- _Problem to work on_:
Examine each line of the data. Copy those that contain the string "toolbar".

- _Provided material_:
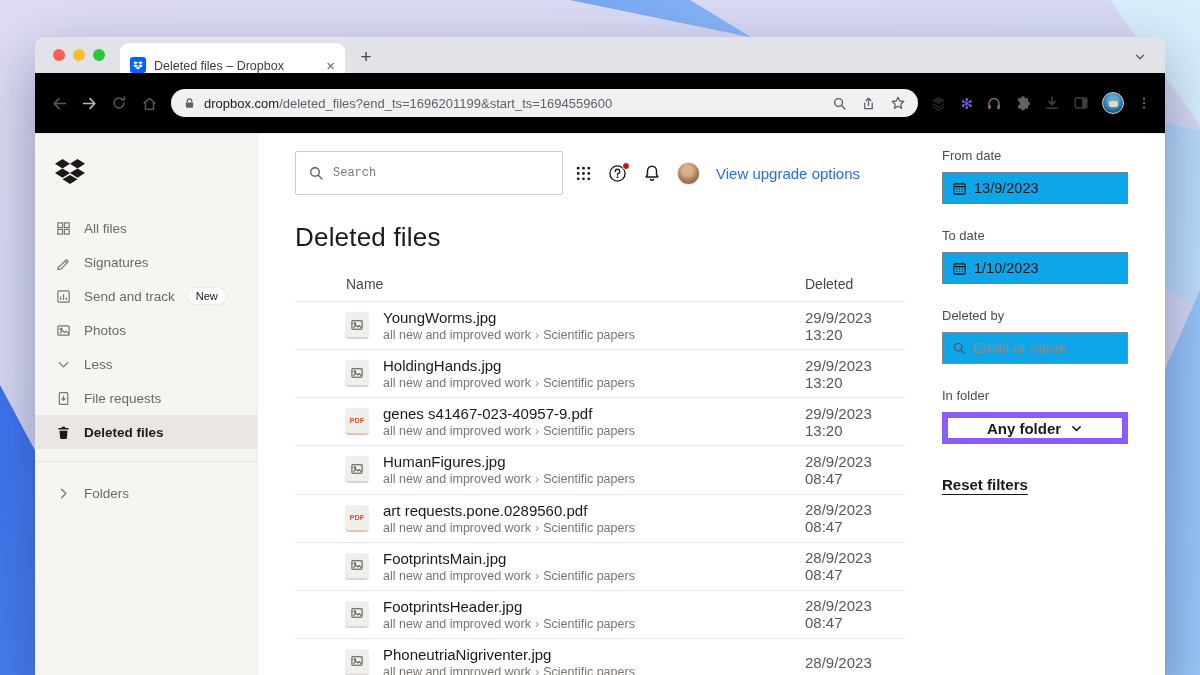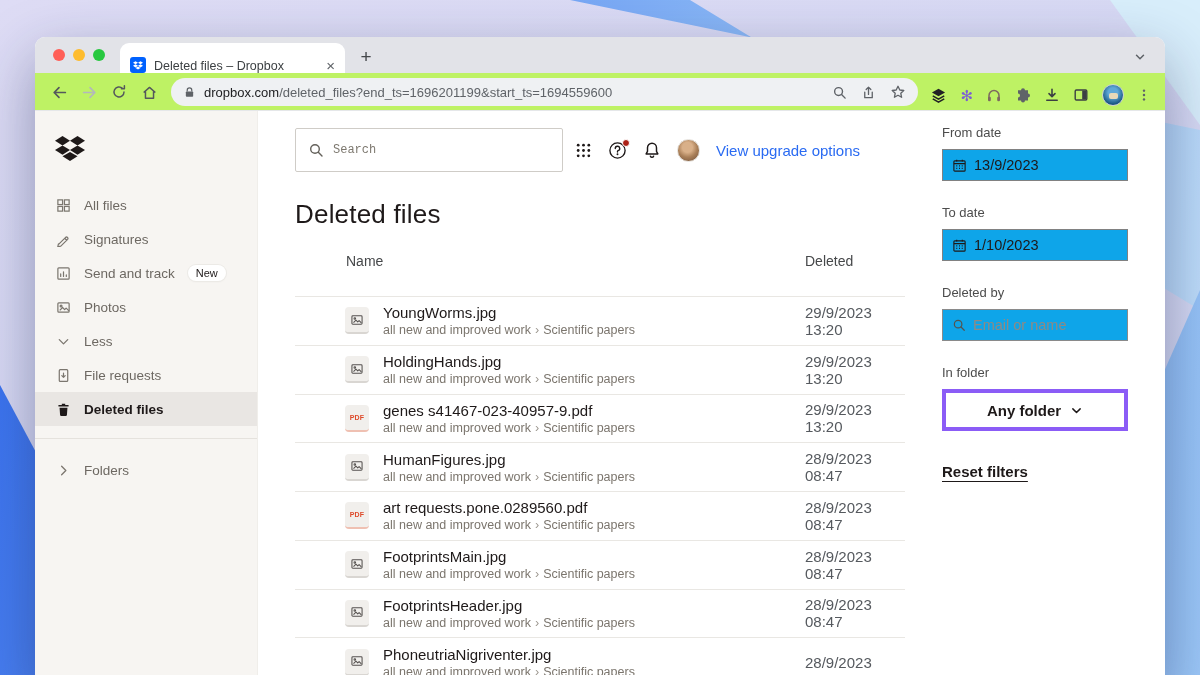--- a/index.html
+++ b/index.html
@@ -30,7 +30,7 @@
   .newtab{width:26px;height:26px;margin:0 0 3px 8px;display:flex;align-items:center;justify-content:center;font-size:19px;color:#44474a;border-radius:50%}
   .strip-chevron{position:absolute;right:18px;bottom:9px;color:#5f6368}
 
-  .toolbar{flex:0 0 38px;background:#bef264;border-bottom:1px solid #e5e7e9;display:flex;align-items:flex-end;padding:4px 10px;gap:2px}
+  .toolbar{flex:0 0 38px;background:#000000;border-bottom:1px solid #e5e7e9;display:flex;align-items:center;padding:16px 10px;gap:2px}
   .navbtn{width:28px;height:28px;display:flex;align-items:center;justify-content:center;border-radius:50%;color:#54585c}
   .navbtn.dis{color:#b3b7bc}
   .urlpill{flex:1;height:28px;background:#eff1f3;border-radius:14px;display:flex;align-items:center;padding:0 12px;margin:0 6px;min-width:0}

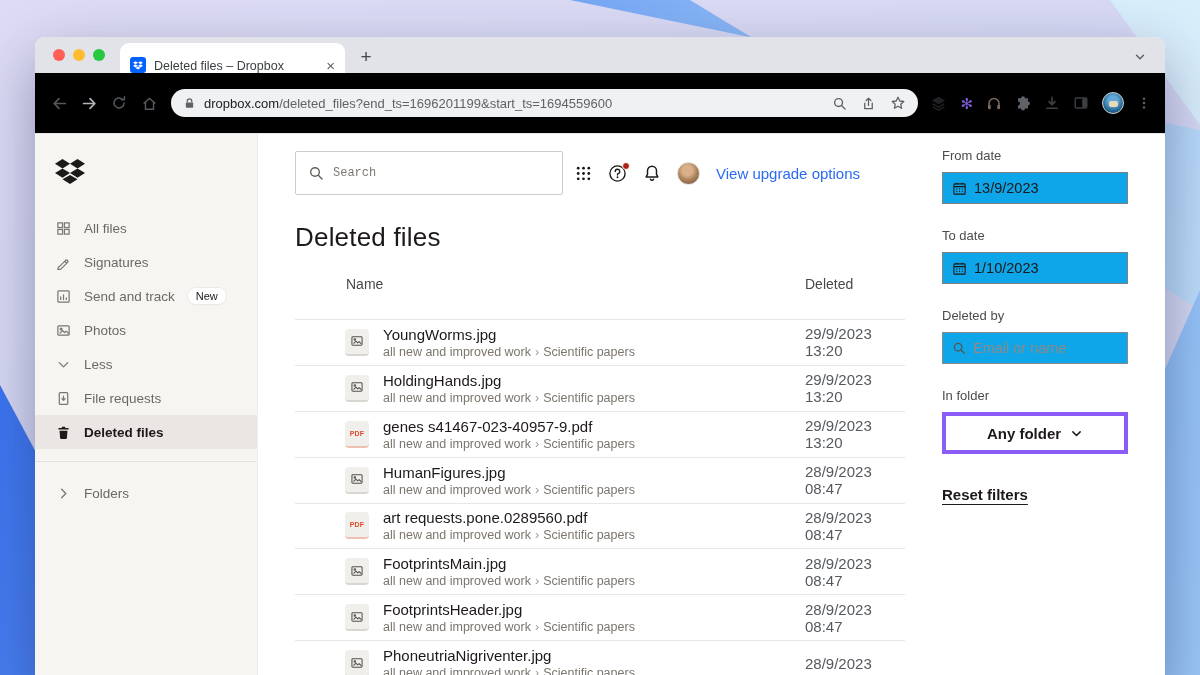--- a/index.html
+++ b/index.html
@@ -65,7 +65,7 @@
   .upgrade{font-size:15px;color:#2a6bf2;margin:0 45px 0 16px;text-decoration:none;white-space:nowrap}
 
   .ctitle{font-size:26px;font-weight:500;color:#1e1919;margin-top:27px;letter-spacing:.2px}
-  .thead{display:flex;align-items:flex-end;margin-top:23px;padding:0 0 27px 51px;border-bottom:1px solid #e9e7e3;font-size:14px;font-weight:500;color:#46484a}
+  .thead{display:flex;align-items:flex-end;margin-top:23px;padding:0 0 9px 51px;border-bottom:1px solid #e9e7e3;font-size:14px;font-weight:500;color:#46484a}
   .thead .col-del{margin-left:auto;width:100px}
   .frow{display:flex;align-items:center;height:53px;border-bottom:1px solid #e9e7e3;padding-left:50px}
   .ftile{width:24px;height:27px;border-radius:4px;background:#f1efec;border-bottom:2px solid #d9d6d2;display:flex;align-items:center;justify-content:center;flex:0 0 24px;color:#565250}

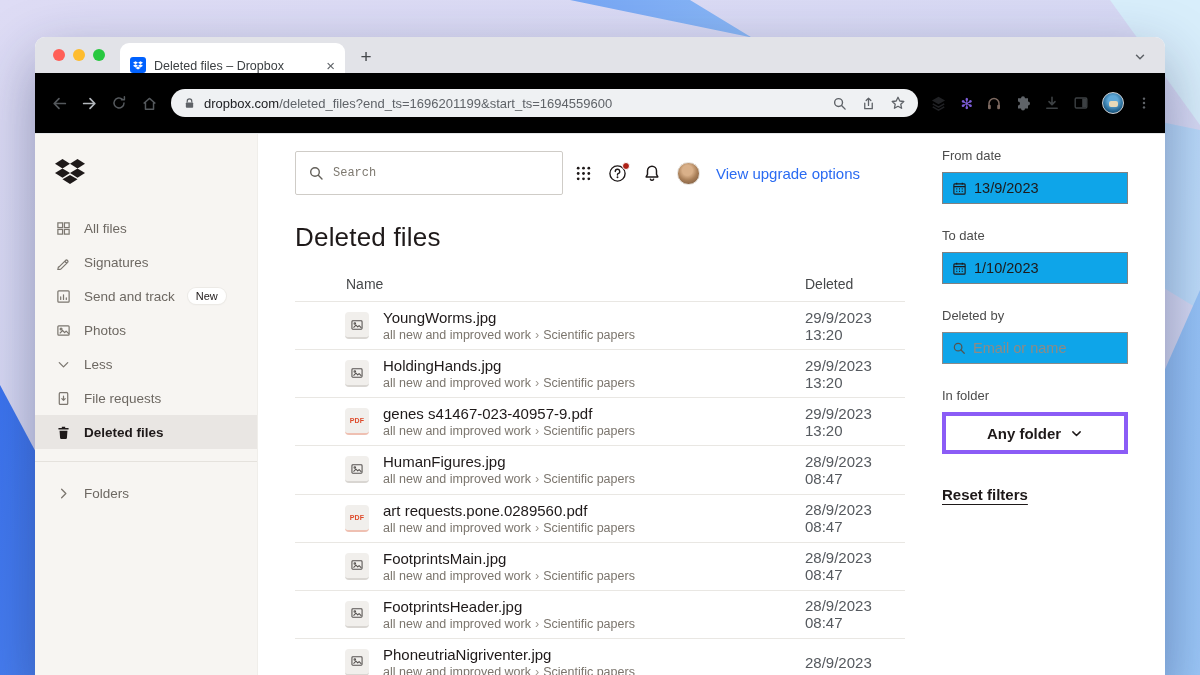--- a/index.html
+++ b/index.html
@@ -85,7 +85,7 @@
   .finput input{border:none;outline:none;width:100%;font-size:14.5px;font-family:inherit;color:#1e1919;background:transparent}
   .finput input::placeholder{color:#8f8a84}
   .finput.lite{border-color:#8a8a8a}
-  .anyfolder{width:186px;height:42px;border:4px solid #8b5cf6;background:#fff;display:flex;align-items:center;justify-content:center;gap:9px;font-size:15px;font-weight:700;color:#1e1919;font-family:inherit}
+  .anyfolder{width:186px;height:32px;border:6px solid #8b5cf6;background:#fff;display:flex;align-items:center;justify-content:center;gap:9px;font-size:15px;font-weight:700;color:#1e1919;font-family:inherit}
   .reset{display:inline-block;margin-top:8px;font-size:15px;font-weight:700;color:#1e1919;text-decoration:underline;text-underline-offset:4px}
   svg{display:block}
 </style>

...

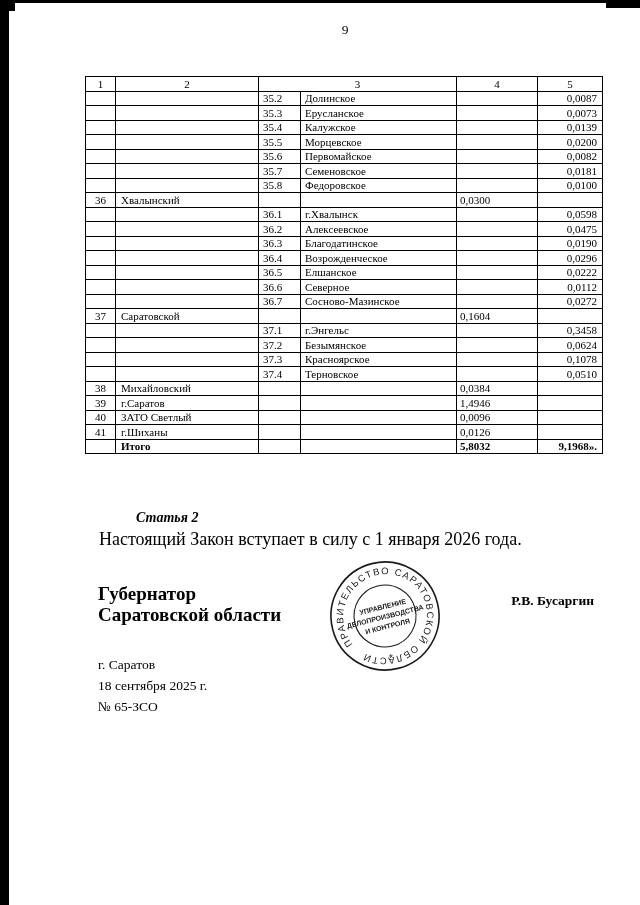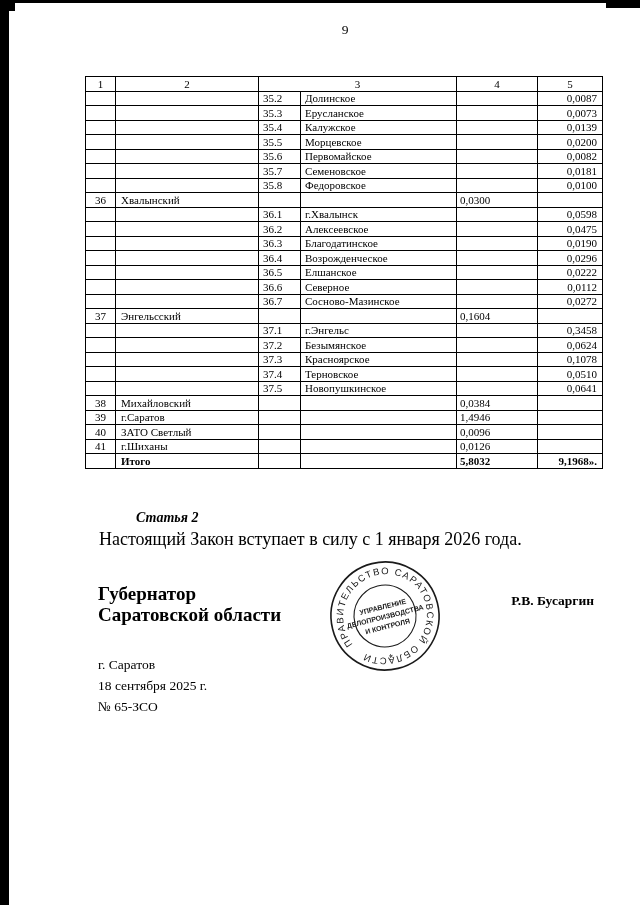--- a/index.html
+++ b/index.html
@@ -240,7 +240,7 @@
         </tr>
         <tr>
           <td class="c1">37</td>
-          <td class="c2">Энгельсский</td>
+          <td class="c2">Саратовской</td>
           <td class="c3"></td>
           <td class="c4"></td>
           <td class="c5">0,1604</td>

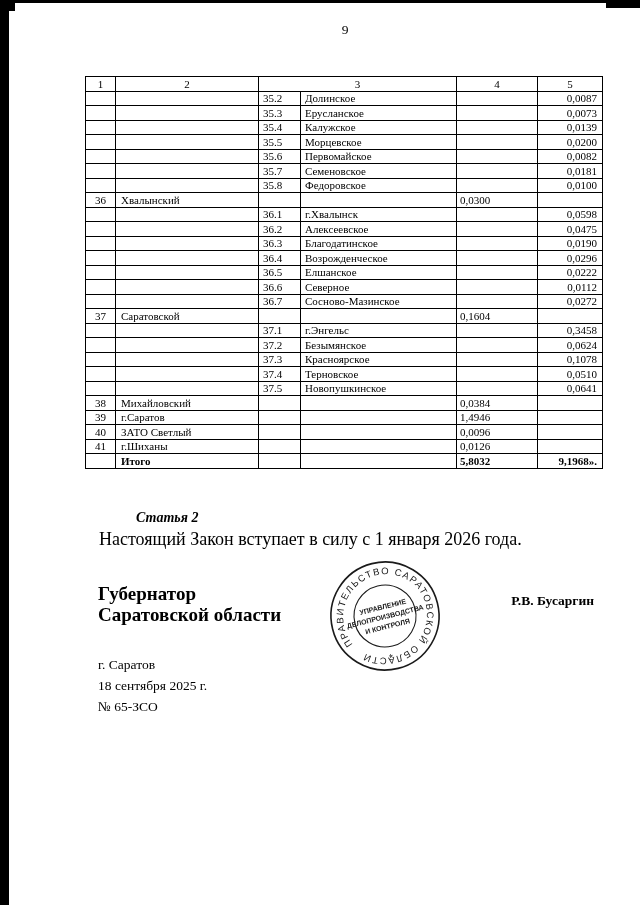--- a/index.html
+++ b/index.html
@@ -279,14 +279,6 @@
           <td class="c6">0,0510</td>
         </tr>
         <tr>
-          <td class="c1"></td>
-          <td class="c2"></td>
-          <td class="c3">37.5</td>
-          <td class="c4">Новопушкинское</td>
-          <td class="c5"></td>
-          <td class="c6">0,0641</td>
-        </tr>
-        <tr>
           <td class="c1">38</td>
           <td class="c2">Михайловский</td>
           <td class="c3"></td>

- _Output for this task_:
-  .toolbar{flex:0 0 38px;background:#bef264;border-bottom:1px solid #e5e7e9;display:flex;align-items:flex-end;padding:4px 10px;gap:2px}
+  .toolbar{flex:0 0 38px;background:#000000;border-bottom:1px solid #e5e7e9;display:flex;align-items:center;padding:16px 10px;gap:2px}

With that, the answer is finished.